> Task requirements
Extract each line from the entries below that has the string "basada" in it.
════
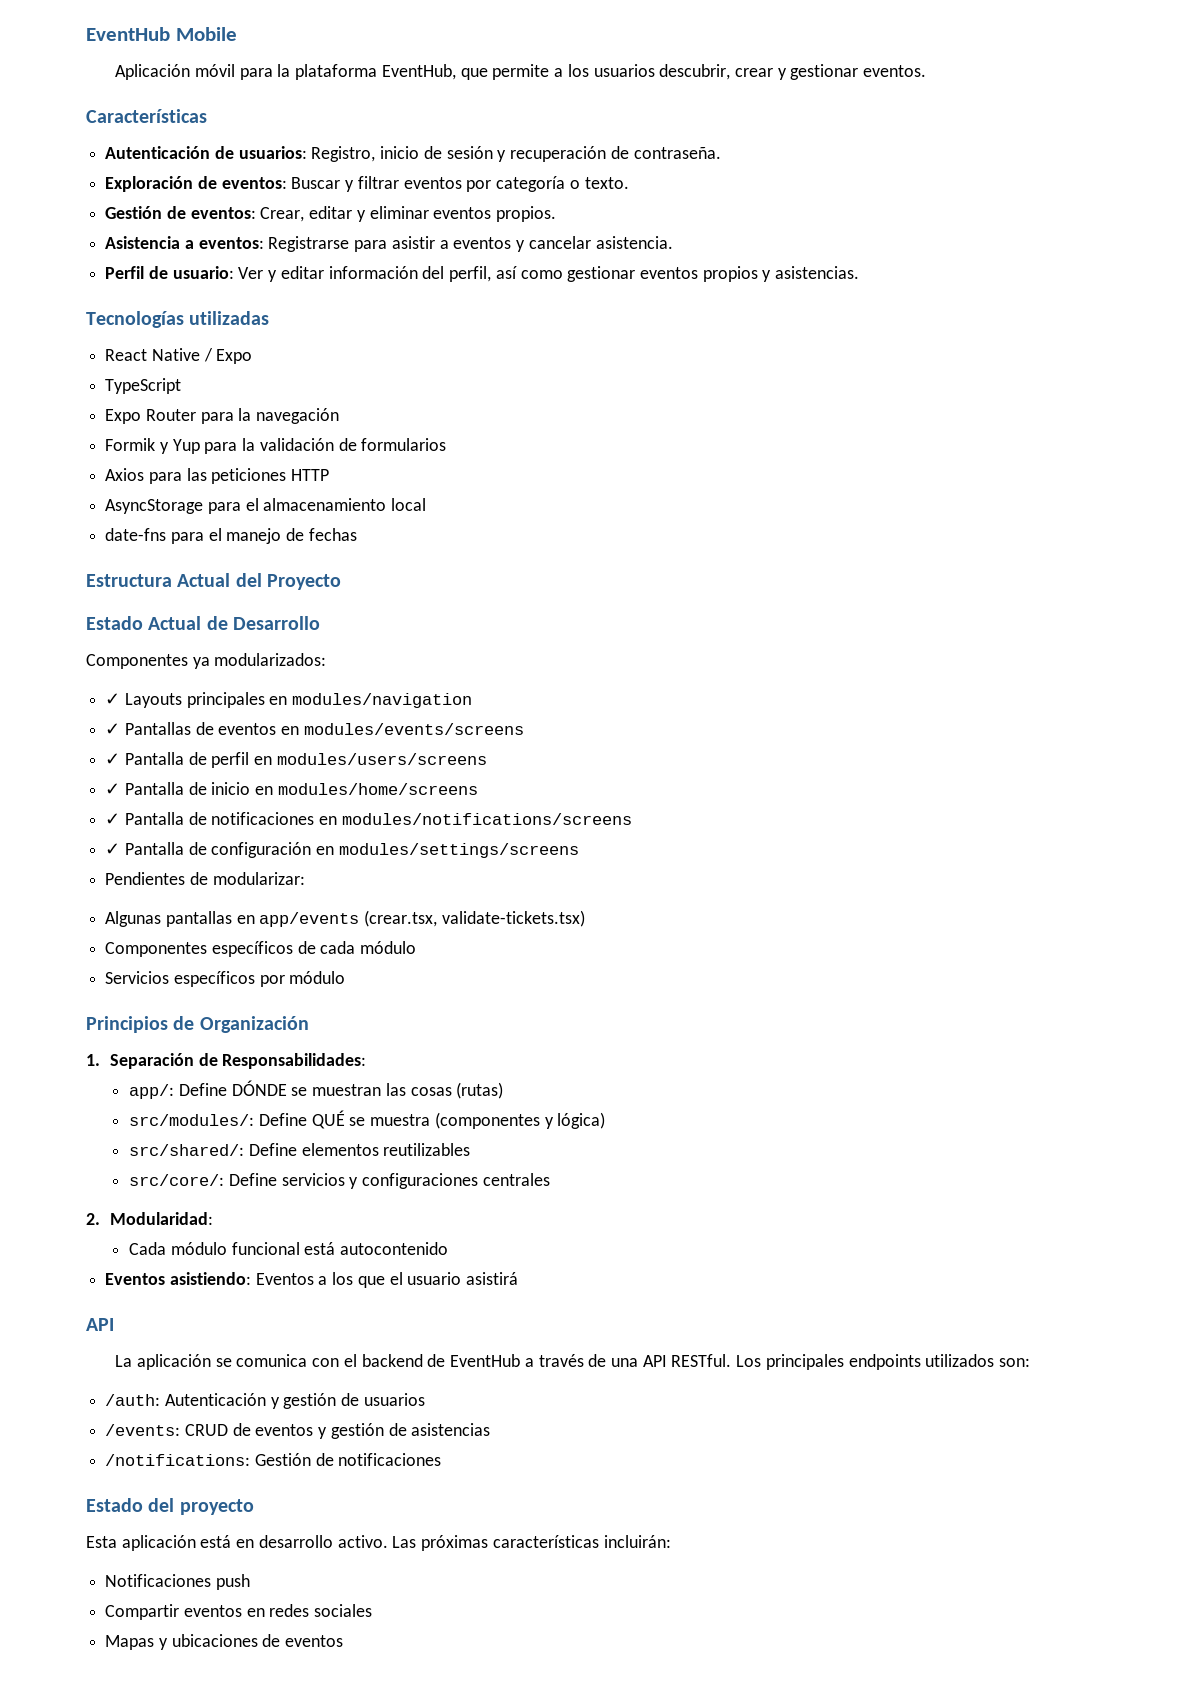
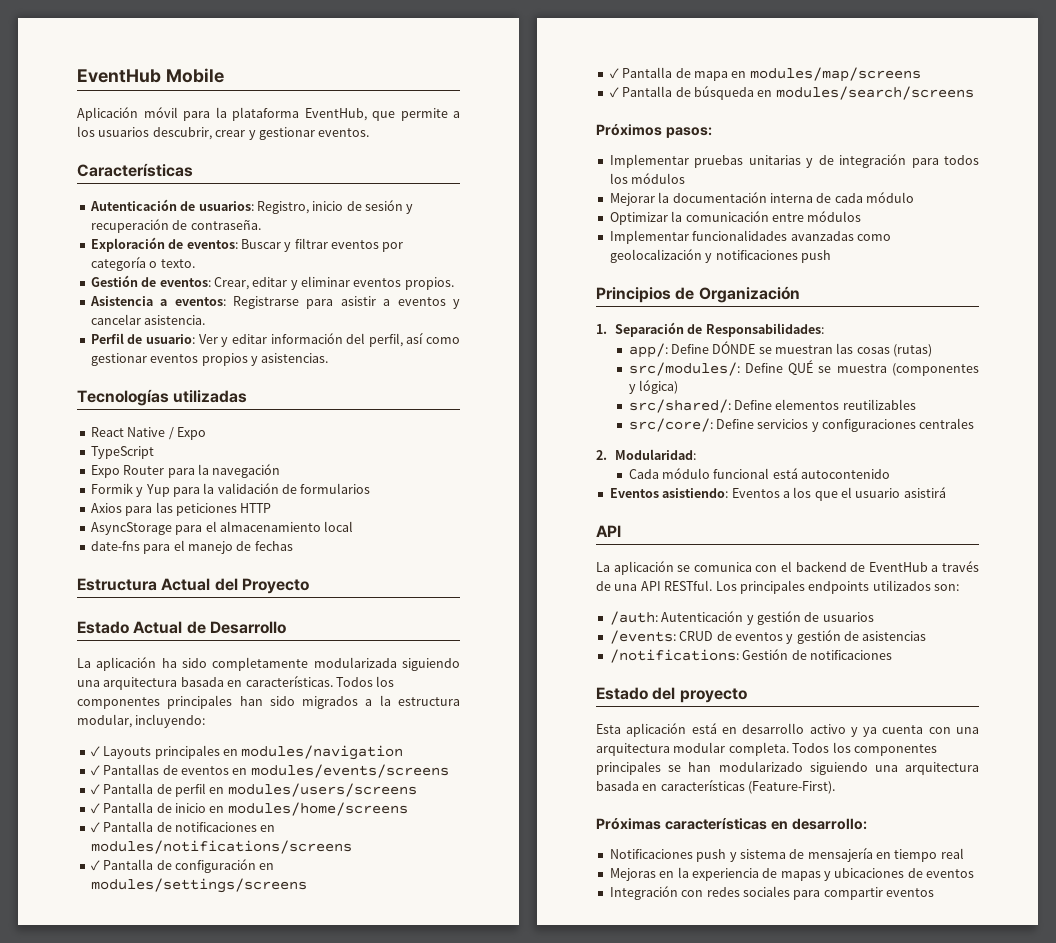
- Componentes ya modularizados:
+ La aplicación ha sido completamente modularizada siguiendo una arquitectura basada en características. Todos los componentes principales han sido migrados a la estructura modular, incluyendo:
- Pendientes de modularizar:
- Algunas pantallas en app/events (crear.tsx, validate-tickets.tsx)
- Componentes específicos de cada módulo
- Servicios específicos por módulo
+ ✓ Pantalla de mapa en modules/map/screens
+ ✓ Pantalla de búsqueda en modules/search/screens
+ Próximos pasos:
+ Implementar pruebas unitarias y de integración para todos los módulos
+ Mejorar la documentación interna de cada módulo
+ Optimizar la comunicación entre módulos
+ Implementar funcionalidades avanzadas como geolocalización y notificaciones push
- Esta aplicación está en desarrollo activo. Las próximas características incluirán:
- Notificaciones push
- Compartir eventos en redes sociales
- Mapas y ubicaciones de eventos
+ Esta aplicación está en desarrollo activo y ya cuenta con una arquitectura modular completa. Todos los componentes principales se han modularizado siguiendo una arquitectura basada en características (Feature-First).
+ Próximas características en desarrollo:
+ Notificaciones push y sistema de mensajería en tiempo real
+ Mejoras en la experiencia de mapas y ubicaciones de eventos
+ Integración con redes sociales para compartir eventos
════
> Result of the exercise
+ La aplicación ha sido completamente modularizada siguiendo una arquitectura basada en características. Todos los componentes principales han sido migrados a la estructura modular, incluyendo:
+ Esta aplicación está en desarrollo activo y ya cuenta con una arquitectura modular completa. Todos los componentes principales se han modularizado siguiendo una arquitectura basada en características (Feature-First).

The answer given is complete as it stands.